Leitsatz (amtlich)
Ist die Bundesausführungsbehörde für Unfallversicherung nach FRG § 9 Abs 2 anstelle einer landwirtschaftlichen Berufsgenossenschaft für die Feststellung und Gewährung von Leistungen aus der gesetzlichen Unfallversicherung zuständig, so besteht gegebenenfalls auch für sie der Erstattungsanspruch nach RVO § 942 iVm § 941 Fassung: 1942-03-09 Abs 2 (RVO § 788) gegen einen Träger der allgemeinen Unfallversicherung.
Normenkette
RVO § 941 Abs. 2 Fassung: 1942-03-09, § 942 Fassung: 1942-03-09; FRG § 9 Abs. 1 Fassung: 1960-02-25, Abs. 2 Fassung: 1960-02-25
Tenor
Die Revision der Beklagten gegen das Urteil des Landessozialgerichts Niedersachsen vom 8. Juli 1971 wird zurückgewiesen.

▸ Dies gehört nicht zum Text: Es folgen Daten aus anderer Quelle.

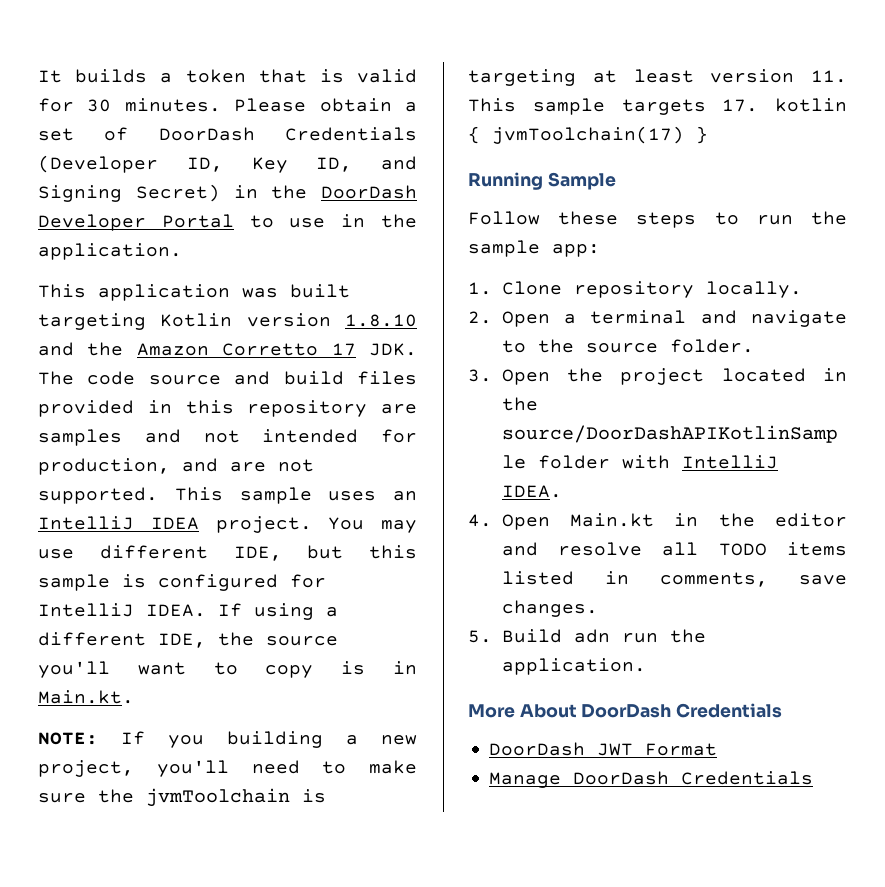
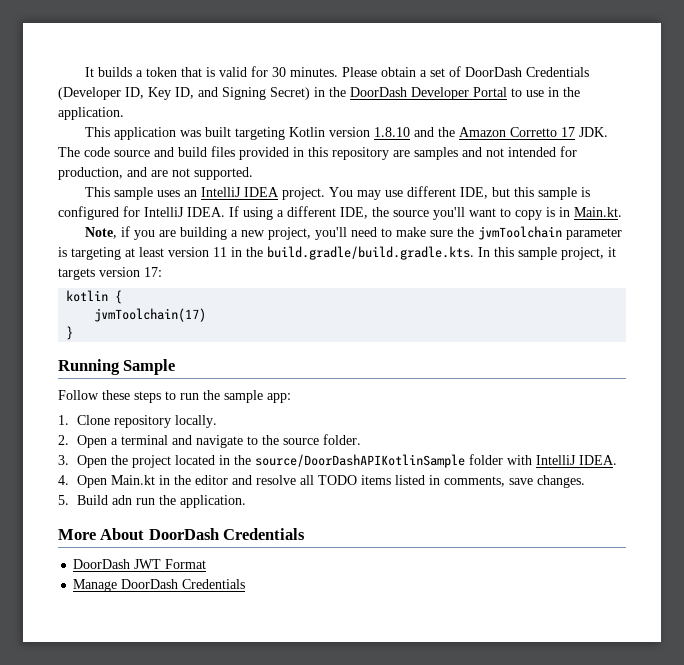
- This application was built targeting Kotlin version 1.8.10 and the Amazon Corretto 17 JDK. The code source and build files provided in this repository are samples and not intended for production, and are not supported. This sample uses an IntelliJ IDEA project.
+ This application was built targeting Kotlin version 1.8.10 and the Amazon Corretto 17 JDK. The code source and build files provided in this repository are samples and not intended for production, and are not supported.
+ This sample uses an IntelliJ IDEA project.
- NOTE: If you building a new project, you'll need to make sure the jvmToolchain is targeting at least version 11. This sample targets 17. kotlin { jvmToolchain(17) }
+ Note, if you are building a new project, you'll need to make sure the jvmToolchain parameter is targeting at least version 11 in the build.gradle/build.gradle.kts. In this sample project, it targets version 17:
+ kotlin {
+ jvmToolchain(17)
+ }

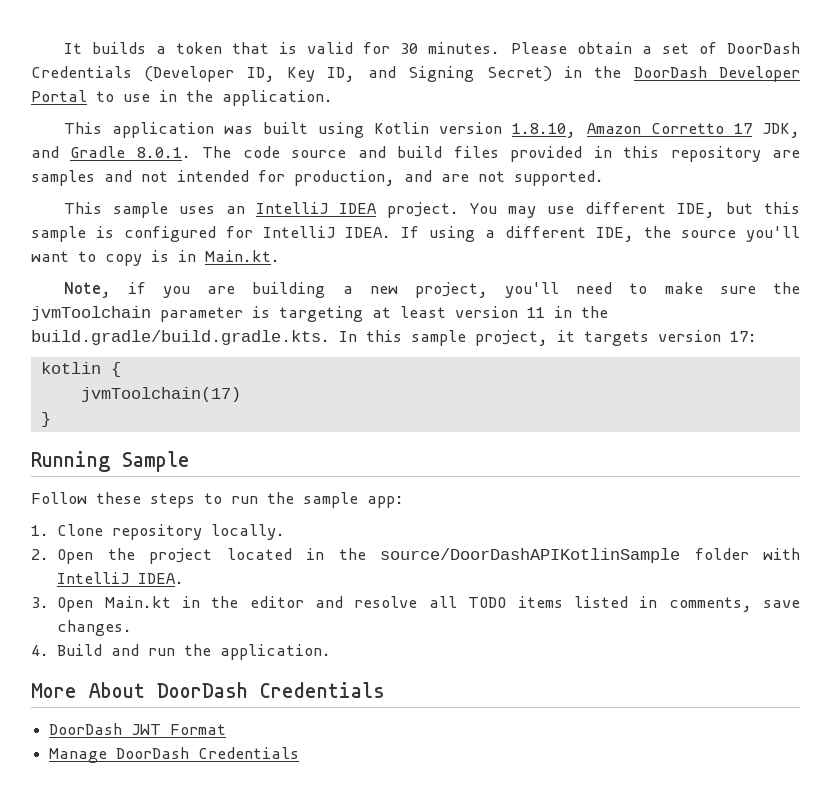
- This application was built targeting Kotlin version 1.8.10 and the Amazon Corretto 17 JDK. The code source and build files provided in this repository are samples and not intended for production, and are not supported.
+ This application was built using Kotlin version 1.8.10, Amazon Corretto 17 JDK, and Gradle 8.0.1. The code source and build files provided in this repository are samples and not intended for production, and are not supported.
- 2. Open a terminal and navigate to the source folder.
- 3. Open the project located in the source/DoorDashAPIKotlinSample folder with IntelliJ IDEA.
+ 2. Open the project located in the source/DoorDashAPIKotlinSample folder with IntelliJ IDEA.
- 4. Open Main.kt in the editor and resolve all TODO items listed in comments, save changes.
+ 3. Open Main.kt in the editor and resolve all TODO items listed in comments, save changes.
- 5. Build adn run the application.
+ 4. Build and run the application.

Außergerichtliche Kosten des Revisionsverfahrens sind nicht zu erstatten.
Gründe
I
Es ist darüber zu entscheiden, ob die Klägerin, die gemäß § 9 Abs. 2 des Fremdrentengesetzes (FRG) anstelle einer landwirtschaftlichen Berufsgenossenschaft für die Feststellung und Gewährung von Leistungen aus der gesetzlichen Unfallversicherung an den Beigeladenen zuständig ist, gegen die Beklagte einen Erstattungsanspruch nach § 942 der Reichsversicherungsordnung (RVO) aF (§ 788 RVO) hat.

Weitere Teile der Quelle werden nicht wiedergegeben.